La qualification de "populisme" pour Bernard Tapie n'est en rien galvaudée, comme le soutenait récemment un lecteur des Cahiers. Il incarne même un populisme à la française assez rare, mais dont les ravages avaient été suffisamment évidents il y a une dizaine d'années. Idole de ceux qui pensent "tous pourris" et qui célèbrent le corrupteur, il a préféré mentir aux supporters, entretenir le victimisme d'une partie d'entre eux plutôt que leur faire admettre la vérité. Il a voulu construire une carrière politique à coups d'exploits sportifs, engloutir ses nombreuses malversations dans la gloire nationale. Adversaire de Le Pen plus par opportunisme que par conviction (ces deux larrons ne s'étaient-ils pas entendus pour orchestrer un tête-à-tête télévisé?), ministre socialiste par pur calcul mitterrandien, maire de Marseille putatif, puis déchu de ses mandats électifs, condamné, emprisonné, recyclé en acteur et en animateur, Tapie est-il toujours aussi maladivement ambitieux? Est-il animé d'un esprit de revanche, de quoi est-il capable?

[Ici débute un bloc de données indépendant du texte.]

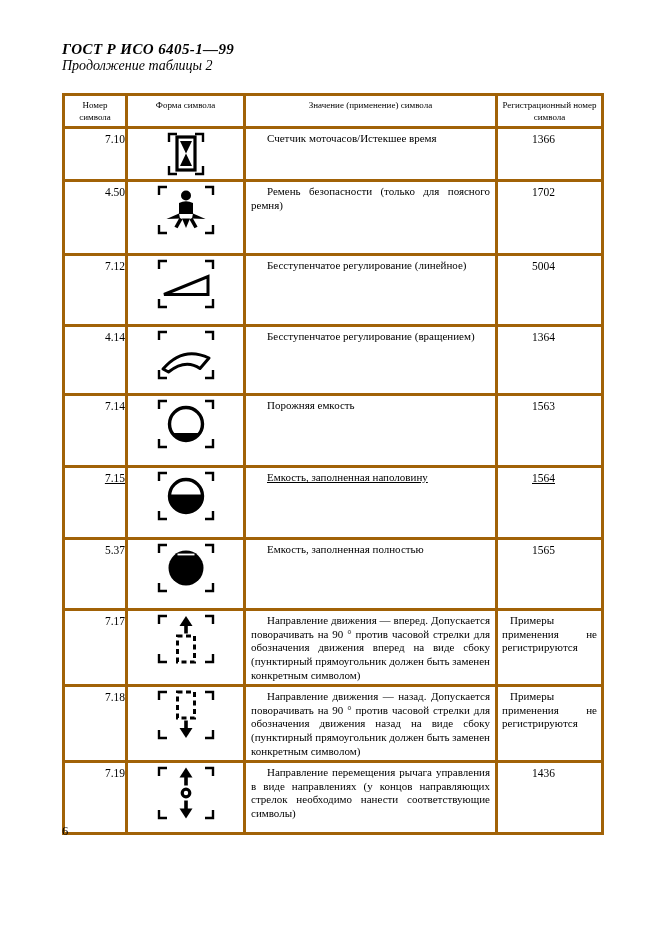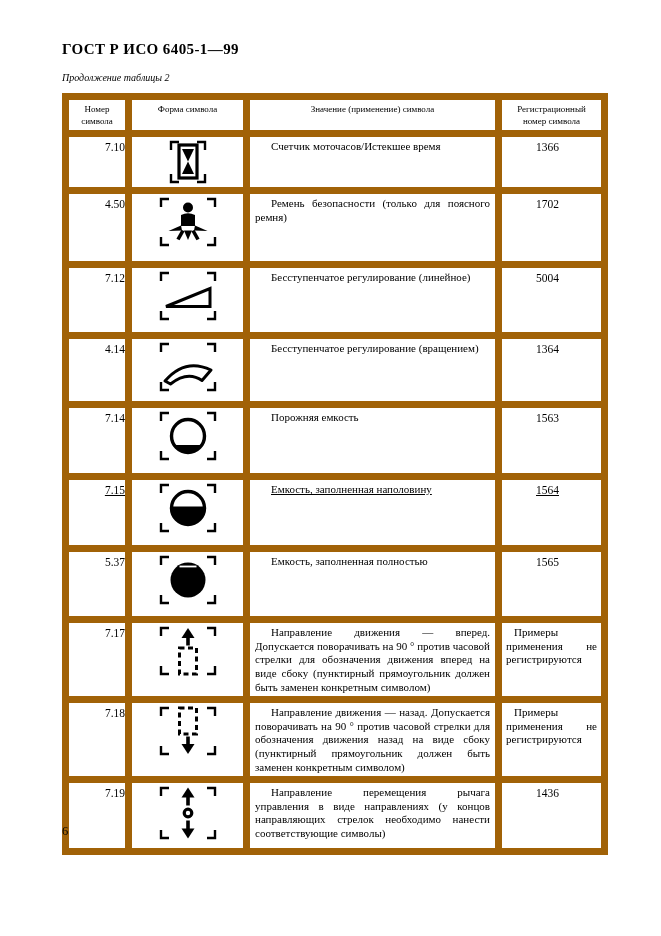--- a/index.html
+++ b/index.html
@@ -6,34 +6,34 @@
   html,body { width:661px; height:936px; }
   body {
     background:#ffffff;
     font-family:"Liberation Serif","DejaVu Serif",serif;
     color:#000;
     position:relative;
     overflow:hidden;
   }
   .doc-title {
     position:absolute; left:62px; top:41px;
-    font-size:15px; font-weight:bold; letter-spacing:.4px;
+    font-size:15px; font-weight:bold; letter-spacing:.4px;font-style:italic;
   }
   .table-caption {
-    position:absolute; left:62px; top:72px;
-    font-style:italic; font-size:10px;
+    position:absolute; left:62px; top:58px;
+    font-style:italic; font-size:14px;
   }
   table.sym-table {
     position:absolute; left:62px; top:93px;
     width:539px;
     border-collapse:collapse;
     table-layout:fixed;
   }
   table.sym-table th, table.sym-table td {
-    border:7px solid #a16207;
+    border:3px solid #a16207;
     vertical-align:top;
     overflow:hidden;
   }
   th.col-h {
     font-weight:normal; font-size:9px; line-height:1.35;
     text-align:center; vertical-align:middle;
     padding:3px 4px; height:33px;
   }
   td.num-cell {
     text-align:right; font-size:11.5px; padding-top:4px;

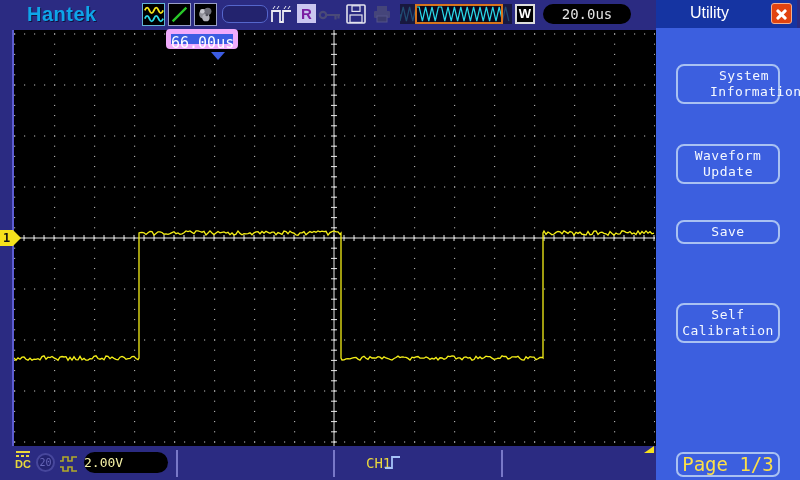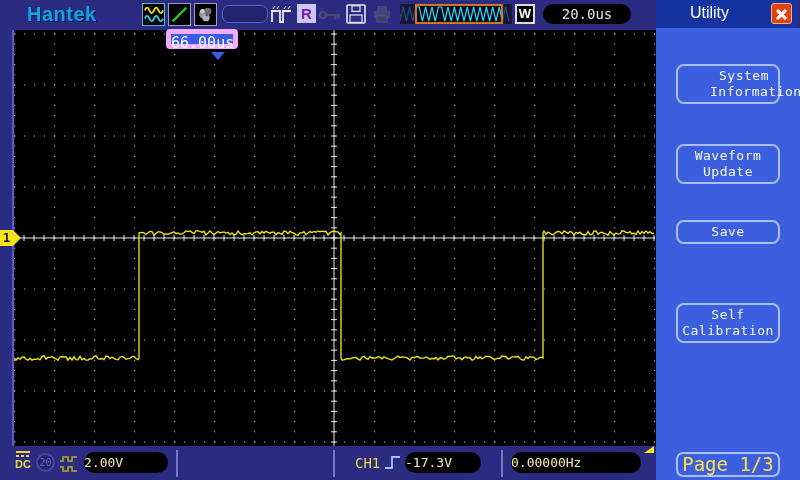--- a/index.html
+++ b/index.html
@@ -80,21 +80,21 @@
             background:#232370;border:2px solid #47479c;color:#6767b8;font-size:10px;
             text-align:center;line-height:15px;box-sizing:border-box;}
   .sq-icon{position:absolute;left:59px;top:455px;width:20px;height:18px;}
   .pill{position:absolute;height:21px;background:#000;border-radius:11px;color:#f6f2a6;
         font-size:13px;box-sizing:border-box;line-height:21px;}
   .pill-volts{left:84px;top:452px;width:84px;}
   .pill-level{left:405px;top:452px;width:76px;}
   .pill-freq{left:511px;top:452px;width:130px;}
   .divider{position:absolute;top:450px;width:2px;height:27px;background:#7878c8;}
   .div-1{left:176px;} .div-2{left:333px;} .div-3{left:501px;}
-  .ch1-label{position:absolute;left:355px;top:453px;color:#ead83c;font-size:14px;line-height:20px;}
+  .ch1-label{position:absolute;left:366px;top:453px;color:#ead83c;font-size:14px;line-height:20px;}
   .slope-glyph{position:absolute;left:384px;top:454px;width:18px;height:17px;}
 </style>
 </head>
 <body>
 
 <div class="screen">
 
   <div class="logo">Hantek</div>
 
   <div class="icon-box box-ch">
@@ -214,17 +214,15 @@
   </div>
   <div class="pill pill-volts">2.00V</div>
   <div class="divider div-1"></div>
   <div class="divider div-2"></div>
   <div class="ch1-label">CH1</div>
   <div class="slope-glyph">
     <svg viewBox="0 0 18 17">
       <path d="M1 14 H8 V3 H16" stroke="#a6c2f8" stroke-width="1.8" fill="none"></path>
     </svg>
   </div>
-  <div class="pill pill-level">-17.3V</div>
   <div class="divider div-3"></div>
-  <div class="pill pill-freq">0.00000Hz</div>
 
 </div>
 
 </body></html>

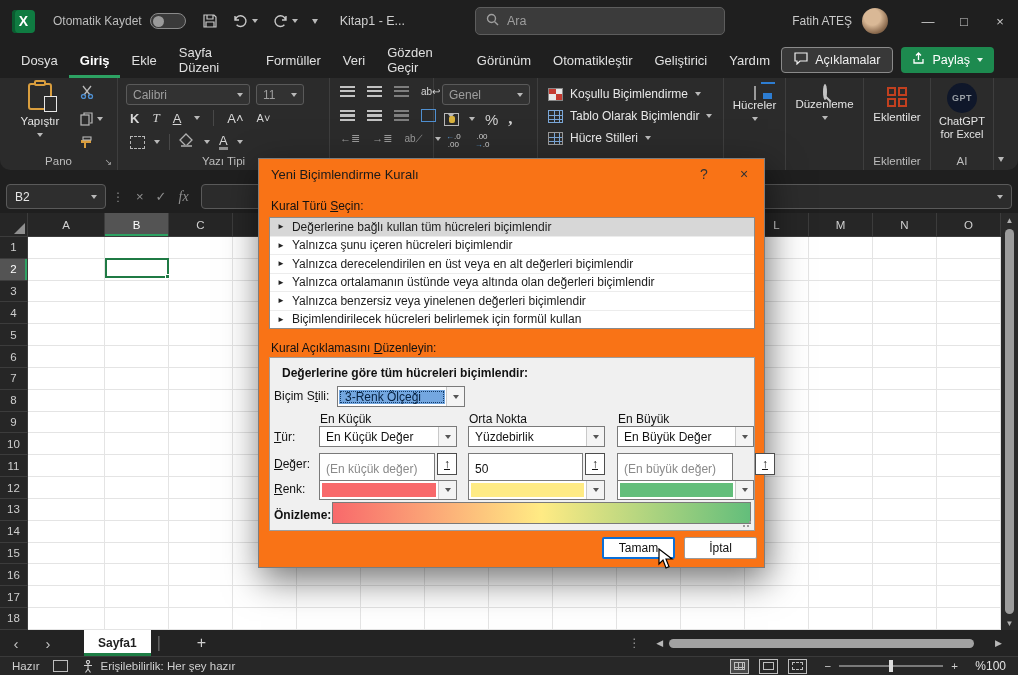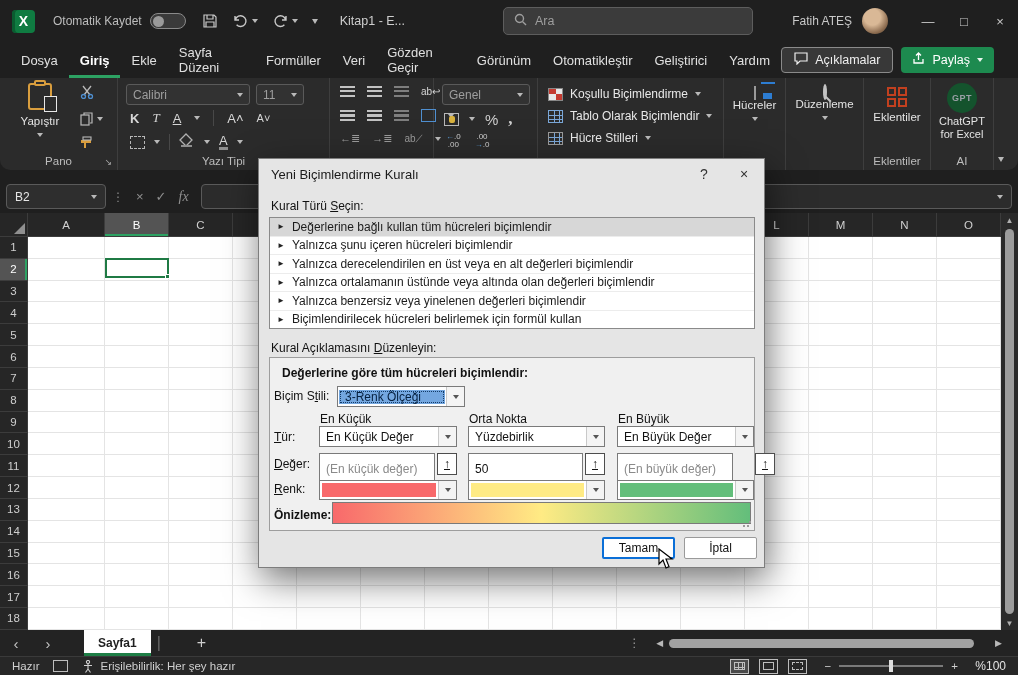--- a/index.html
+++ b/index.html
@@ -11,21 +11,21 @@
   .titlebar{ position:absolute; top:0; left:0; right:0; height:42px; display:flex; align-items:center; padding-left:12px; }
   .xl-logo{ width:23px; height:23px; background:#0f7b41; border-radius:4px; display:flex; align-items:center; justify-content:center;
             font-weight:bold; color:#fff; font-size:14px; box-shadow:inset 3px 0 0 #0a5c30; }
   .autosave{ display:flex; align-items:center; gap:8px; margin-left:18px; color:#bdbdbd; font-size:12px; }
   .toggle{ width:36px; height:16px; border:1px solid #8a8a8a; border-radius:9px; background:#3a3a3a; position:relative; }
   .toggle .knob{ position:absolute; left:2px; top:1.5px; width:11px; height:11px; border-radius:50%; background:#9a9a9a; }
   .qat{ display:flex; align-items:center; gap:14px; margin-left:16px; color:#c9c9c9; }
   .qat svg{ display:block; }
   .tri{ width:0; height:0; border-left:3.5px solid transparent; border-right:3.5px solid transparent; border-top:4px solid #b9b9b9; display:inline-block; }
   .doc-title{ margin-left:22px; font-size:12.5px; color:#cfcfcf; white-space:nowrap; }
-  .searchbox{ margin-left:98px; width:250px; height:28px; background:#3b3b3b; border:1px solid #5d5d5d; border-radius:5px;
+  .searchbox{ margin-left:70px; width:250px; height:28px; background:#3b3b3b; border:1px solid #5d5d5d; border-radius:5px;
               display:flex; align-items:center; gap:8px; padding:0 10px; color:#9e9e9e; font-size:12.5px; }
   .tb-right{ margin-left:auto; display:flex; align-items:center; }
   .username{ font-size:12px; color:#c9c9c9; margin-right:10px; }
   .avatar{ width:26px; height:26px; border-radius:50%; background:radial-gradient(circle at 40% 35%, #d9b896 0 35%, #8a6a4e 70%, #55402e); margin-right:22px; }
   .winbtn{ width:36px; height:32px; display:flex; align-items:center; justify-content:center; color:#c9c9c9; font-size:13px; }
 
   
   .tabsrow{ position:absolute; top:42px; left:0; right:0; height:36px; display:flex; align-items:stretch; padding-left:10px; }
   .rtab{ display:flex; align-items:center; padding:0 11px; font-size:13px; color:#e0e0e0; }
   .rtab.active{ font-weight:bold; color:#fff; box-shadow:inset 0 -3px 0 #2da263; }
@@ -62,21 +62,21 @@
         linear-gradient(#9a9a9a 0 0) 0 5.5px/100% 1px no-repeat,
         linear-gradient(#9a9a9a 0 0) 0 11px/100% 1px no-repeat,
         linear-gradient(#9a9a9a 0 0) 8px 0/1px 100% no-repeat,
         linear-gradient(#9a9a9a 0 0) 16px 0/1px 100% no-repeat; }
   .cells-icon i{ position:absolute; left:8px; top:5.5px; width:9px; height:6px; background:#2d7dd2; }
   .cells-icon u{ position:absolute; left:6px; top:-5px; width:14px; height:2px; background:#2d7dd2; }
   .mag-icon{ width:16px; height:16px; border:2px solid #c3c3c3; border-radius:50%; position:relative; margin:2px auto 5px; }
   .mag-icon::after{ content:""; position:absolute; width:8px; height:2px; background:#c3c3c3; transform:rotate(45deg); right:-7px; bottom:-2px; }
   .addins-icon{ width:20px; height:20px; display:grid; grid-template-columns:1fr 1fr; gap:2px; margin:1px auto 4px; }
   .addins-icon i{ border:2px solid #c2401f; }
-  .gpt-icon{ width:30px; height:30px; border-radius:50%; background:#14532d; color:#9aa0a6; font-weight:bold; font-size:9px;
+  .gpt-icon{ width:30px; height:30px; border-radius:50%; background:#0f172a; color:#9aa0a6; font-weight:bold; font-size:9px;
              display:flex; align-items:center; justify-content:center; margin:0 auto 2px; letter-spacing:.5px; }
   .collapse-grp{ flex:1; position:relative; border-right:none; }
 
   
   .formularow{ position:absolute; top:183px; left:0; right:0; height:27px; display:flex; align-items:center; gap:6px; padding:0 6px; }
   .namebox{ width:100px; height:25px; background:#2e2e2e; border:1px solid #5a5a5a; border-radius:4px; display:flex; align-items:center;
             justify-content:space-between; padding:0 8px; font-size:12px; color:#e6e6e6; }
   .fbar-dots{ color:#8a8a8a; font-size:12px; }
   .fx-cluster{ display:flex; align-items:center; gap:12px; color:#8f8f8f; font-size:13px; padding:0 6px; }
   .fx-label{ font-style:italic; font-family:"Liberation Serif",serif; font-size:14px; }
@@ -131,21 +131,21 @@
   .vw.grid i{ background:
       linear-gradient(#bdbdbd 0 0) 0 3.5px/100% 1px no-repeat,
       linear-gradient(#bdbdbd 0 0) 3.5px 0/1px 100% no-repeat,
       linear-gradient(#bdbdbd 0 0) 7px 0/1px 100% no-repeat; }
   .zoomctl{ display:flex; align-items:center; gap:8px; margin-left:8px; }
   .zline{ width:104px; height:2px; background:#7a7a7a; position:relative; }
   .zhandle{ position:absolute; left:50px; top:-5px; width:4px; height:12px; background:#dedede; }
   .zoompct{ width:40px; text-align:right; font-size:12px; color:#e2e2e2; }
 
   
-  .dlg{ position:absolute; left:258px; top:158px; width:507px; height:410px; background:#e5e5e5; border:1px solid #7d7d7d;
+  .dlg{ position:absolute; left:258px; top:158px; width:507px; height:410px; background:#f97316; border:1px solid #7d7d7d;
         box-shadow:3px 12px 34px rgba(0,0,0,.55); z-index:40; color:#111; font-size:12px; }
   .dlg-title{ height:30px; display:flex; align-items:center; padding-left:12px; font-size:13px; color:#1a1a1a; }
   .dlg-title .btns{ margin-left:auto; display:flex; }
   .dlg-tbtn{ width:40px; height:30px; display:flex; align-items:center; justify-content:center; color:#333; font-size:14px; }
   .dlg-label{ position:absolute; left:12px; }
   .rulelist{ position:absolute; left:10px; top:58px; width:486px; height:112px; background:#fff; border:1px solid #8a8a8a;
              display:flex; flex-direction:column; }
   .ritem{ flex:1; display:flex; align-items:center; gap:7px; padding:0 7px; border-bottom:1px solid #ececec; color:#1c1c1c; }
   .ritem:last-child{ border-bottom:none; }
   .ritem.sel{ background:#d7d7d7; }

Car il semble intact, inchangé. Faut-il comprendre que ses méthodes non plus? Le football a changé, en tout cas. L'arrêt Bosman a bouleversé le paysage, et l'on doute aujourd'hui qu'une grenouille puisse se faire aussi gros que les bœufs, que Berlusconi puisse encore être battu par un imitateur, qu'un joueur de poker ait toutes les cartes en main pour forcer les portes de l'Europe. Les règles aussi ont changé, et les fuites en avant financières ne sont plus tolérées (quoique au Real, Tapie serait crédible).
Alors peut-il encore réussir? On peut le croire si l'on pense que ses succès footballistiques tenaient avant tout à son charisme, à sa capacité à surmotiver ses joueurs, voire à son génie d'entraîneur occulte. Ainsi l'attendent les supporters marseillais, dont certains vont voir en l'archange noir le messie qui va rétablir l'ordre et les ramener au paradis. Ceux qui estiment que son ère est révolue et que comme manager sportif il ne retrouvera pas son pouvoir d'autrefois seront plus circonspects. De plus, la malveillance et les diffamations vont s'abattre de toutes parts sur le nouvel OM de Tapie. Le club aura-t-il les épaules assez larges pour supporter cette hostilité sans verser dans la paranoïa? Surtout, Tapie renoncera-t-il à utiliser cette arme-là pour fédérer des supporters qui en ont bien besoin?
Et nous, amoureux transis du football, comment devons-nous prendre le retour de celui qui a failli nous en écœurer définitivement? Certains sont prêts à tout avaler pour sacrifier au "rêve" que les charlatans trafiquent. Tapie n'a pas été le premier, mais il n'est pas plus excusable que ses prédécesseurs.
On peut enfin se demander comment la "famille du football", à laquelle il fait déjà peur, va l'accueillir, au moment où la Ligue vacille et se prépare à des remaniements.
Tous les gens de bonne volonté espéraient que l'OM renouerait avec sa grandeur sur des bases nouvelles et que RLD serait celui qui rendrait possible cette restauration. La persistance de certaines dérives, les dramatiques erreurs de management et la répétition des échecs sportifs ont conduit à cette situation incroyable, en laquelle il est difficile de voir l'ouverture d'une ère nouvelle. Advienne que pourra.
PS : pour un rappel des condamnations judiciaires de BT, voir la dépêche AFP du 03/04.